Muchos productos naturales producen esta consecuencia, entre ellos la miel, las verduras y las frutas, que contienen muchas fibras sobre todo algunas de ellas, como las ciruelas, las peras, las bananas o los kiwis, lo que ayuda a mantener un buen tránsito intestinal, evitando el estreñimiento y previniendo el cáncer de colon. Sin embargo, un abuso de estos productos puede provocar diarrea. El arroz para que sea fuente de fibra y tenga ligero efecto laxante debe ser integral. Las fibras en el organismo acrecientan el volumen de las heces favoreciendo el peristaltismo y la expulsión. El vinagre de sidra de manzana es otro excelente laxante natural.

Concepto de laxante

En algunas circunstancias se prescriben laxantes, preparados en general salinos, (sales de sulfato o fosfato) que actúan sobre el intestino delgado y el grueso, para realizar ciertos estudios donde se necesita que el intestino esté muy limpio, como en el caso de las colonoscopías.

Otros laxantes son solo lubricantes, como el caso de la vaselina, que es un aceite mineral, pero puede interferir en la asimilación de vitaminas, si se ingiere con las comidas.

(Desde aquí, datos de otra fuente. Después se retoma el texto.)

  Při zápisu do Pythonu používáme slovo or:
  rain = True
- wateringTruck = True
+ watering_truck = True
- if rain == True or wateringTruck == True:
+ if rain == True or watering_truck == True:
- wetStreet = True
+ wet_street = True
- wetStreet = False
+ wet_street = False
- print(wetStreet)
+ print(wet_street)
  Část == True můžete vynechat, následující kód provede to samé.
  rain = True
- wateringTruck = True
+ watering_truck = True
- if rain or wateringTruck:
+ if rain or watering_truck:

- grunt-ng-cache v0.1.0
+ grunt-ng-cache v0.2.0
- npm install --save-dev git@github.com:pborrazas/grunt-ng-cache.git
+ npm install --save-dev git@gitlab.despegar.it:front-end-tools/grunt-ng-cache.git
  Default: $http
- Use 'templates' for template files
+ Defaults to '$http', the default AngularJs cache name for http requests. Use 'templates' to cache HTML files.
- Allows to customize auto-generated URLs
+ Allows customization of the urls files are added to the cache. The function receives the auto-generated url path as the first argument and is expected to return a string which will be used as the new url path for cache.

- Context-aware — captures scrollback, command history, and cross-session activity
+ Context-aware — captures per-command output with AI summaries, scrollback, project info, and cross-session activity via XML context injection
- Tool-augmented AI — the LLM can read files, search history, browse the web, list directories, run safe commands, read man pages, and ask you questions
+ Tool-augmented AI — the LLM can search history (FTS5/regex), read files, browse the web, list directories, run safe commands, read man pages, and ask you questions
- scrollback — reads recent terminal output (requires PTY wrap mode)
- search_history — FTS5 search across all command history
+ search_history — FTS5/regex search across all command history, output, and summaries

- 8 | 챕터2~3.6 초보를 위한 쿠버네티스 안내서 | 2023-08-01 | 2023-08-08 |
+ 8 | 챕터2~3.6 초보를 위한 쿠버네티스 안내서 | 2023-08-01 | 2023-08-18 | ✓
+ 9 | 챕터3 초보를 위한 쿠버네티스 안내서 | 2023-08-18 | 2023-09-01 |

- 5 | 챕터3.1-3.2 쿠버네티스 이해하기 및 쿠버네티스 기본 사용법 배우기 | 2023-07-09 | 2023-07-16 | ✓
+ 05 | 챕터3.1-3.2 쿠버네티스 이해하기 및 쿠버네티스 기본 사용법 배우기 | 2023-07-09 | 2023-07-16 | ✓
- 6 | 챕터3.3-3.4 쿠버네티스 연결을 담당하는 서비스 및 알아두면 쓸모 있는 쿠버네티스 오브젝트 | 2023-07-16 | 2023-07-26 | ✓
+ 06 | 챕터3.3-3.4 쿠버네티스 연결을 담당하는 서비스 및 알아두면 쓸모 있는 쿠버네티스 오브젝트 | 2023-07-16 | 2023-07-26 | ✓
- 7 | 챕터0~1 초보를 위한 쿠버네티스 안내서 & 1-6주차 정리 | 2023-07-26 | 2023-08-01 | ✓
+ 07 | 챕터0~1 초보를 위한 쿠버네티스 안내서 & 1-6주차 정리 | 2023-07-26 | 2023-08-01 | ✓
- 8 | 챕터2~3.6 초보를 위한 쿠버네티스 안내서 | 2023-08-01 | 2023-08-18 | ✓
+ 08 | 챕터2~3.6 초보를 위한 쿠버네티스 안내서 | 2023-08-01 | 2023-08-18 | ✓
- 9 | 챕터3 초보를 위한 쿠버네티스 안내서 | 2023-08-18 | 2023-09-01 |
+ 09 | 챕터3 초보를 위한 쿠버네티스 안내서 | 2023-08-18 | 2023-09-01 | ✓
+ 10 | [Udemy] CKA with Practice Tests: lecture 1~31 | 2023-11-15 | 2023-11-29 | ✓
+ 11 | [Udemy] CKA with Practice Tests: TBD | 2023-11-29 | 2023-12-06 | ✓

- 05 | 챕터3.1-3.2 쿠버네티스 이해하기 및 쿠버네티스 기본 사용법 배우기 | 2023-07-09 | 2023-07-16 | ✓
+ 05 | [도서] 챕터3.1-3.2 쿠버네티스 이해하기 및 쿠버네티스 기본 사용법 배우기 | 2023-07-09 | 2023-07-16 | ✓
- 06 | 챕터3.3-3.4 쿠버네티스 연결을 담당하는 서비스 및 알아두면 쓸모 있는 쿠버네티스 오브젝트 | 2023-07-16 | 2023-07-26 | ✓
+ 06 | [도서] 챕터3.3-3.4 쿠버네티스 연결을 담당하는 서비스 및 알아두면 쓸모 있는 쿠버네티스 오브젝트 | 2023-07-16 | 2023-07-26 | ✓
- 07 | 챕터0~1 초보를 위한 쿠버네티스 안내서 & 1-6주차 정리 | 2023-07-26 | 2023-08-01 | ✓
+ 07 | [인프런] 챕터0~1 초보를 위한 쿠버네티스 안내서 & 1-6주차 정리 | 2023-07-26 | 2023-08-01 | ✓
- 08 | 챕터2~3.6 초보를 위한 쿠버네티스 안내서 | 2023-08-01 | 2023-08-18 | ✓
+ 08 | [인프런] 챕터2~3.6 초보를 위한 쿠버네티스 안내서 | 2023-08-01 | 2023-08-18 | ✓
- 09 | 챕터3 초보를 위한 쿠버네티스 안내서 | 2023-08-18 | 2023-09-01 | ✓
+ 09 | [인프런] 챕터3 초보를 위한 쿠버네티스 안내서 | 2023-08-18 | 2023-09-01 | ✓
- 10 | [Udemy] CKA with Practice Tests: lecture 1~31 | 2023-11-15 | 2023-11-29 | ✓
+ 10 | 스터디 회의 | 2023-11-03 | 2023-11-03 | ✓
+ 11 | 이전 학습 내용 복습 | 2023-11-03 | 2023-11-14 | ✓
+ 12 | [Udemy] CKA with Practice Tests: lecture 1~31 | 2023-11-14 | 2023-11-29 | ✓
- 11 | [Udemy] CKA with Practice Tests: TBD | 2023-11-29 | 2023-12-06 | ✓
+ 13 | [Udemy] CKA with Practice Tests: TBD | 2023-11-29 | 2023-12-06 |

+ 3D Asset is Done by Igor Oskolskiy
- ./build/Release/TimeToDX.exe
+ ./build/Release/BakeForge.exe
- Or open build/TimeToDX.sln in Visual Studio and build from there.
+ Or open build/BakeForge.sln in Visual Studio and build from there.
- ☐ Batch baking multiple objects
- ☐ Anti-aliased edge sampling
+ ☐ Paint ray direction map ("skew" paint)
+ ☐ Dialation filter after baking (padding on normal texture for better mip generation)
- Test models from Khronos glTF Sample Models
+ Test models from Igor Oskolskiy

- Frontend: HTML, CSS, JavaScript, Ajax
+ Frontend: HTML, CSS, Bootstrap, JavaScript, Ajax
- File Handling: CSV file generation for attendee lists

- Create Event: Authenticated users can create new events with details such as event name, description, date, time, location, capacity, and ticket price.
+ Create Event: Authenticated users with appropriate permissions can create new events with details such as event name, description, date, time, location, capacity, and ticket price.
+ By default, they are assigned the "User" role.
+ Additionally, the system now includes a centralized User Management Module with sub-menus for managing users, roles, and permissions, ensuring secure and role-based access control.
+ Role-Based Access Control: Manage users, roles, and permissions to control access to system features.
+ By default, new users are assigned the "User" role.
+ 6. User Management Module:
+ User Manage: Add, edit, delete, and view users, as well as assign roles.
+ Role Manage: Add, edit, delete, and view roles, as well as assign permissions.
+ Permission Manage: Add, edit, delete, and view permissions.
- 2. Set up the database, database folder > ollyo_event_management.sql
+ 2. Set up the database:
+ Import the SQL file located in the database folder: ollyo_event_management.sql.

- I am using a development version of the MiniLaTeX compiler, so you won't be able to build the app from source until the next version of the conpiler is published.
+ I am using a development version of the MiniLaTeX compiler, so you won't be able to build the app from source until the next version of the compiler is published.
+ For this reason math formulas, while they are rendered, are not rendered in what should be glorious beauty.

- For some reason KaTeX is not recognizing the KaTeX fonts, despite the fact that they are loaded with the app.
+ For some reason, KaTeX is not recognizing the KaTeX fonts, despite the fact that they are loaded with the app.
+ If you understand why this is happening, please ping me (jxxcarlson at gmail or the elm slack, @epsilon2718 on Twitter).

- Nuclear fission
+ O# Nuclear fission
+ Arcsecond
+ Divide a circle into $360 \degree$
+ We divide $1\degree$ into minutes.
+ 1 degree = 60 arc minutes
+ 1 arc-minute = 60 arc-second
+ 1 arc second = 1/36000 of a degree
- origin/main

Los supositorios de lactulosa y glicerol son hiperosmóticos. Los laxantes estimulantes son los que tienen efecto sobre los nervios y la mucosa del intestino, pero pueden ser muy irritantes y peligrosos.

El uso de laxantes, especialmente los más fuertes pueden provocar deshidratación, hemorroides, pancreatitis o parálisis intestinal. El abuso también debilita los tejidos del colon, que no tiene fuerzas de cumplir su función.

También es peligroso usar laxantes con el fin de adelgazar, porque lo que se elimina es agua, y por lo tanto si no se repone es muy perjudicial para el cuerpo que se deshidrata, con consecuencias gravísimas.